- Directed by: Michael Thornhill
- Written by: Frank Moorhouse
- Based on: stories by Frank Moorhouse
- Produced by: Michael Thornhill executive: Antony I. Ginnane
- Starring: Arthur Dignam Mark Lee Heather Mitchell Dennis Miller John Meillon Paul Goddard Anna Volska
- Cinematography: Julian Penney
- Edited by: Pam Barnetta
- Music by: Tony Bremner
- Production companies: FGH Hemdale Film Corporation International Film Management
- Release date: 1988;
- Running time: 94 mins
- Country: Australia
- Language: English
- Budget: $2.5 million
- Box office: $280,000 (Australia)

= The Everlasting Secret Family =

The Everlasting Secret Family is a 1988 Australian film directed by Michael Thornhill about a secret society of gay men. It is based on Frank Moorhouse's so-named collection of four short stories published in 1980.

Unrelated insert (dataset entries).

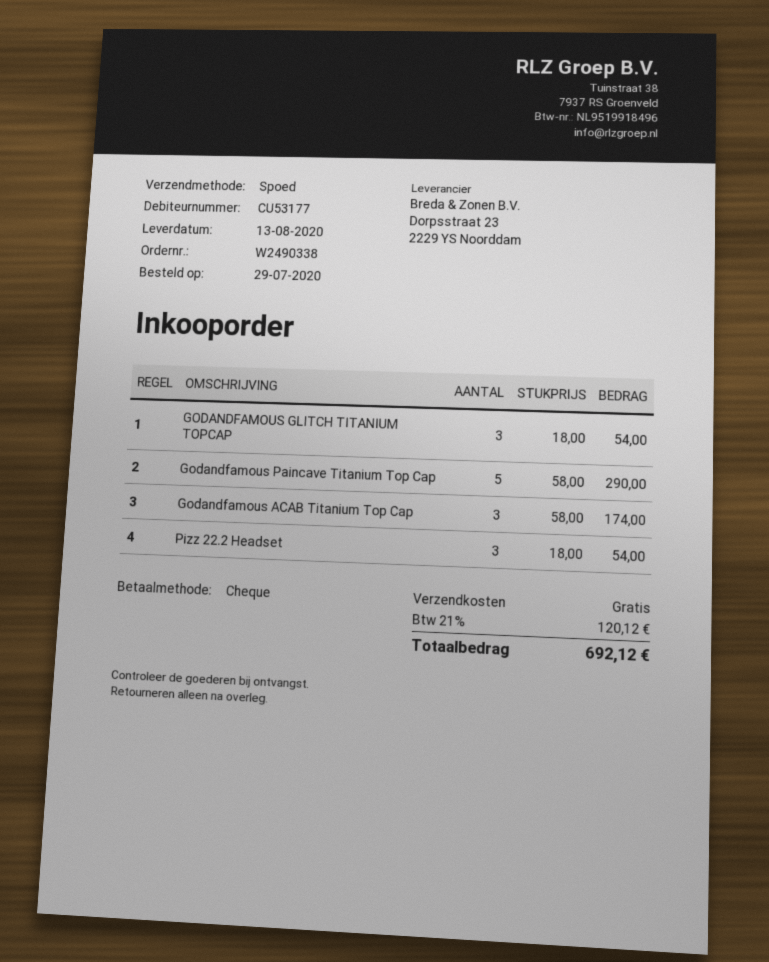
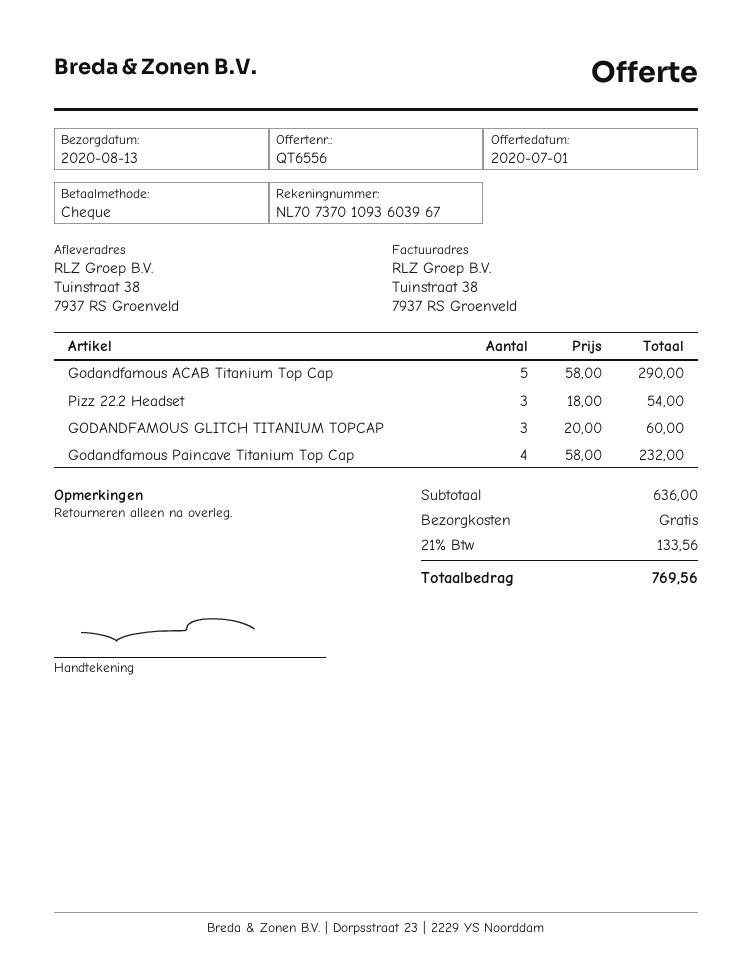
GODANDFAMOUS GLITCH TITANIUM TOPCAP: 3 x 18.00 = 54.00 -> 3 x 20.00 = 60.00
Godandfamous Paincave Titanium Top Cap: 5 x 58.00 = 290.00 -> 4 x 58.00 = 232.00
Godandfamous ACAB Titanium Top Cap: 3 x 58.00 = 174.00 -> 5 x 58.00 = 290.00
tax: 21% = 120.12 -> 21% = 133.56
total: 692.12 -> 769.56

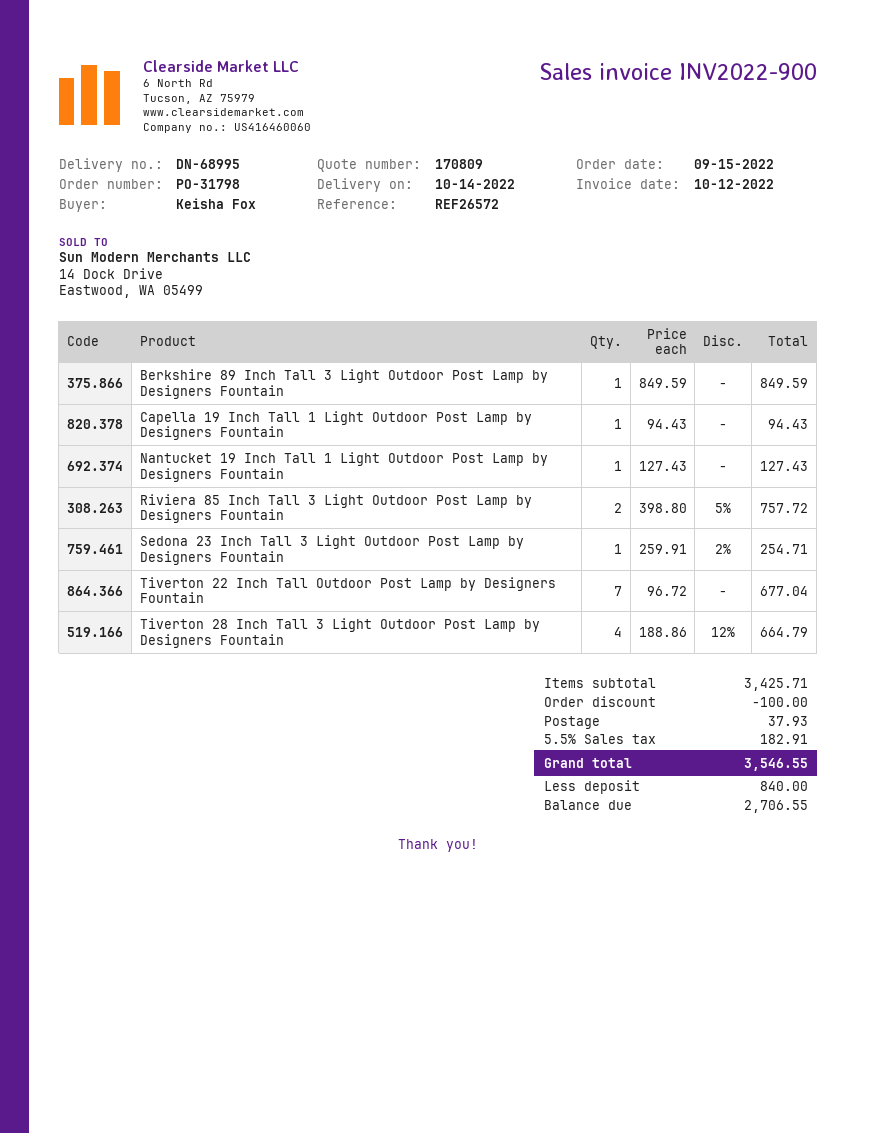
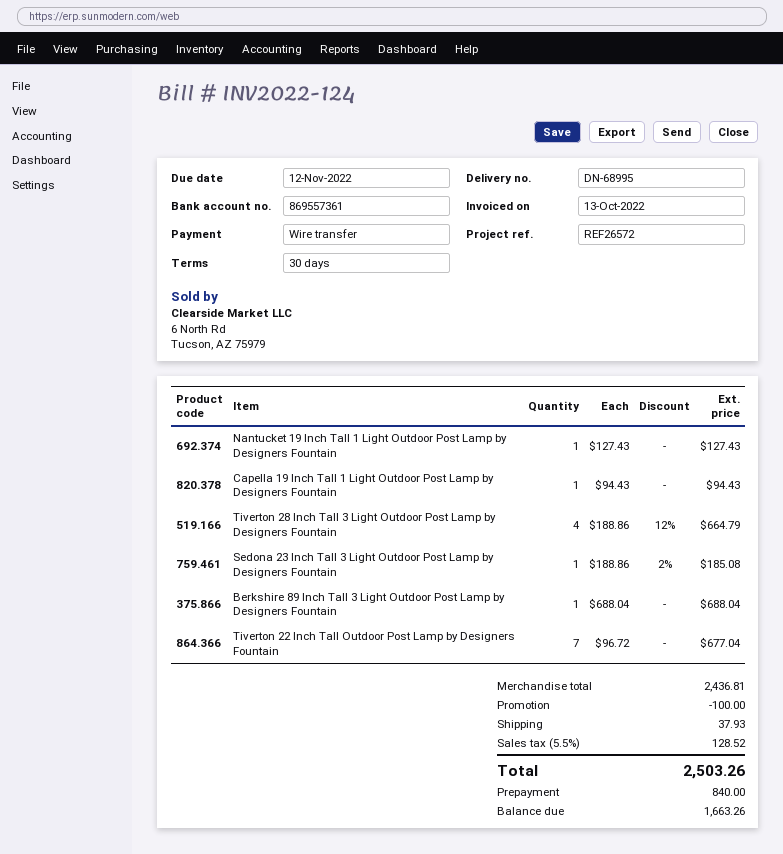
invoice number: INV2022-900 -> INV2022-124
invoice date: 2022-10-12 -> 2022-10-13
Berkshire 89 Inch Tall 3 Light Outdoor Post Lamp by Designers Fountain: 1 x 849.59 = 849.59 -> 1 x 688.04 = 688.04
Riviera 85 Inch Tall 3 Light Outdoor Post Lamp by Designers Fountain: 2 x 398.80 - 5% = 757.72 -> none
Sedona 23 Inch Tall 3 Light Outdoor Post Lamp by Designers Fountain: 1 x 259.91 - 2% = 254.71 -> 1 x 188.86 - 2% = 185.08
subtotal: 3425.71 -> 2436.81
tax: 5.5% = 182.91 -> 5.5% = 128.52
total: 3546.55 -> 2503.26
balance: 2706.55 -> 1663.26

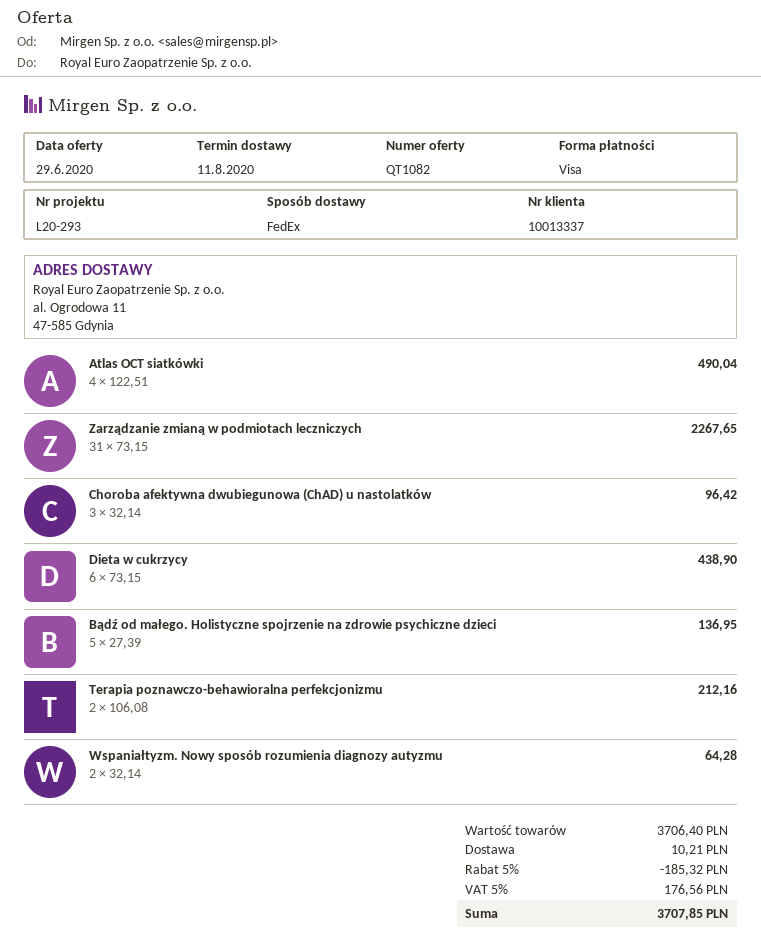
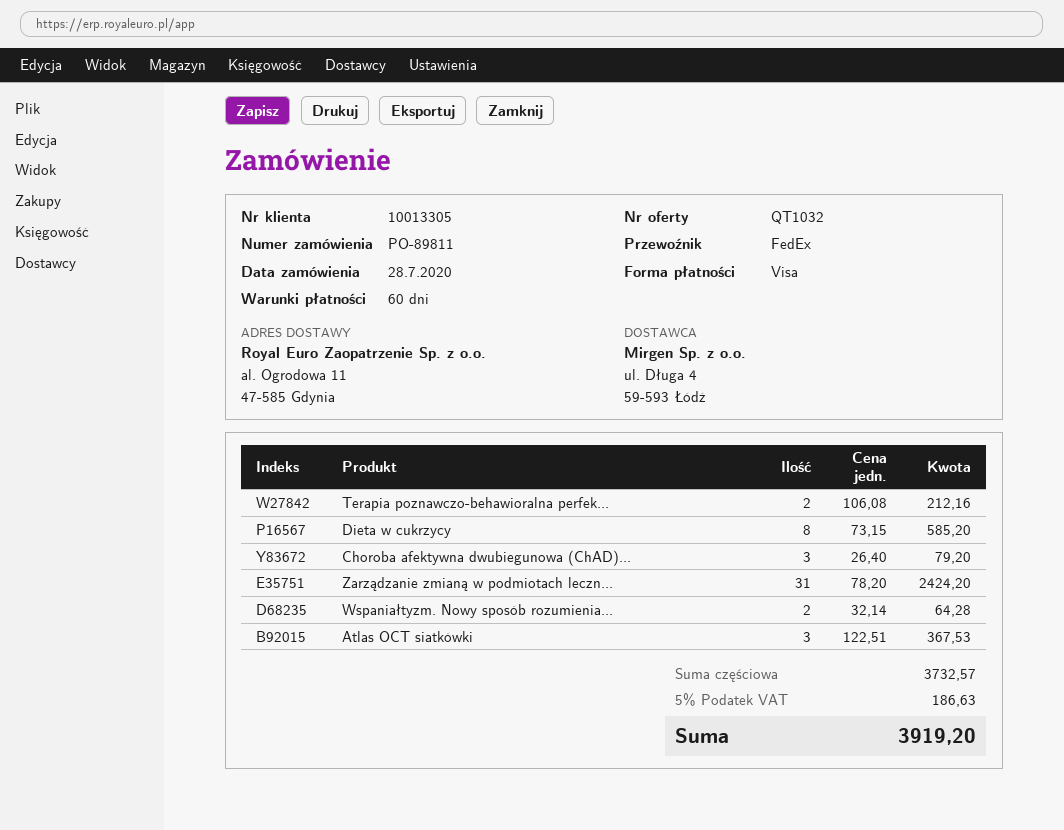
quote number: QT1082 -> QT1032
customer number: 10013337 -> 10013305
Atlas OCT siatkówki: 4 x 122.51 = 490.04 -> 3 x 122.51 = 367.53
Zarządzanie zmianą w podmiotach leczniczych: 31 x 73.15 = 2267.65 -> 31 x 78.20 = 2424.20
Choroba afektywna dwubiegunowa (ChAD) u nastolatków: 3 x 32.14 = 96.42 -> 3 x 26.40 = 79.20
Dieta w cukrzycy: 6 x 73.15 = 438.90 -> 8 x 73.15 = 585.20
Bądź od małego. Holistyczne spojrzenie na zdrowie psychiczne dzieci: 5 x 27.39 = 136.95 -> none
subtotal: 3706.40 -> 3732.57
discount: 5% = 185.32 -> none
shipping: 10.21 -> none
tax: 5% = 176.56 -> 5% = 186.63
total: 3707.85 -> 3919.20

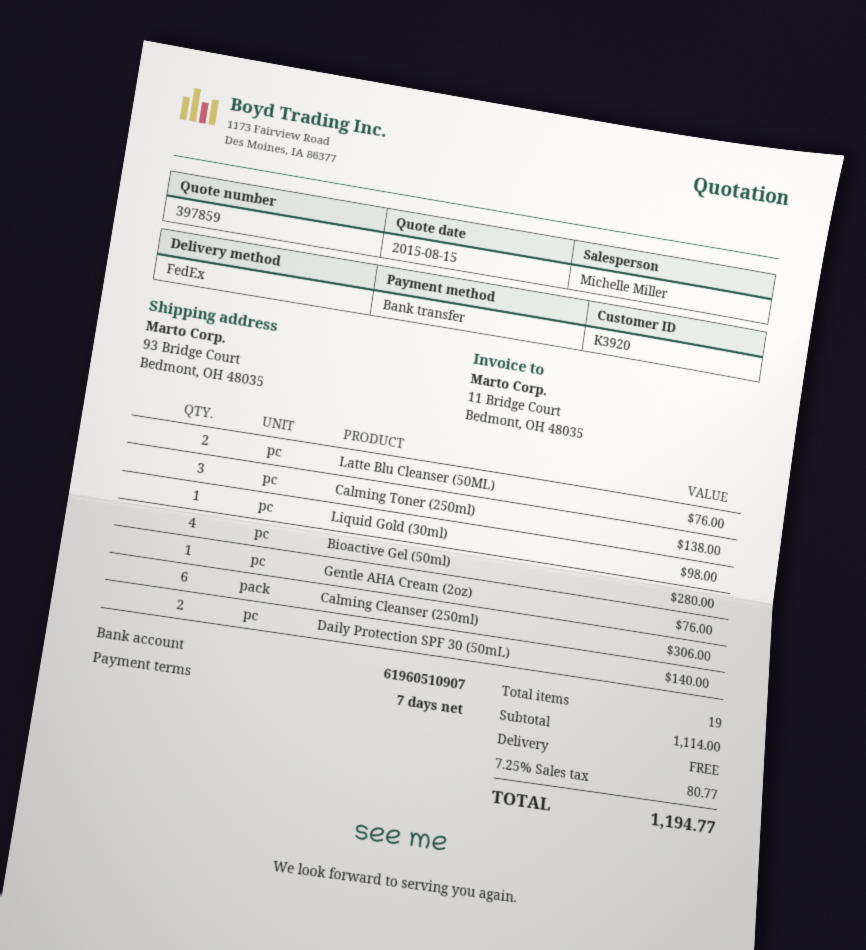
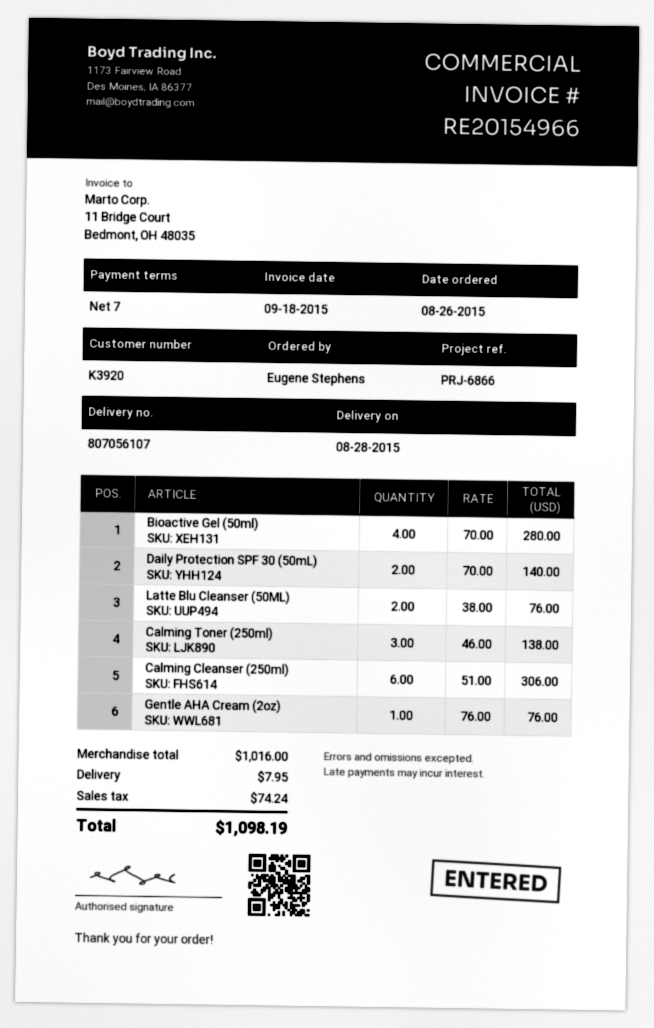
Liquid Gold (30ml): 1 for 98.00 -> none
subtotal: 1114.00 -> 1016.00
shipping: 0.00 -> 7.95
tax: 80.77 -> 74.24
total: 1194.77 -> 1098.19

The movie was financed by Antony I. Ginnane's IFM company.

IFM pre-sold the movie to Hemdale Film Corporation for $1.5 million but Hemdale was later unable to meet its pre-sale obligations.

==Plot==
A fictional group of middle-aged homosexual men, including a senator, exercise quasi-masonic influence and power over teenage schoolboys from the fictional Saint Michael's Private School for Boys. The film follows one of these boys (called only 'Youth'), as he rises through the ranks of the secret society.

==Cast==
- Mark Lee as Youth
- John Meillon as Judge
- Drew Norman as Oil Boy
- Dennis Miller as Eric, the Chauffeur
- Arthur Dignam as Senator
- Alan Carey as Doctor at Oval
- Ken Keen as Headmaster
- Marcus Cornelius as Teacher at Oval
- Heather Mitchell as Wife
- Michael Winchester as School Teacher
- Louis Nowra as Shop Assistant
- Dominic Barry as Bell Captain
- Paul Davies as Waiter #1
- Allan Penney as Gardener
- Victor Ramon as Maitre d' #1
- Michael Kozuki as Mr. Akutangana
- Anna Volska as Wife's Friend
- Paul Goddard as Son
- John Clayton as Mayor

==Reviews==
Janet Maslin of The New York Times in 1989 thought that the film was divided "into two halves, the first engrossing and the second ridiculous... The action becomes farfetched, the actors hopelessly unconvincing, and everyone ages so badly—thanks to too much eyebrow pencil and talcum powder—that the film winds up looking like a high-school play".

RS reviewing for Time Out stated that "All the gay characters are 'elderly pervert' stereotypes, cruel, calculating and vampirish. Yet, for a film that takes so rigidly homophobic a stance, an awful lot of time is spent dwelling on youthful tanned muscles and taut buttocks".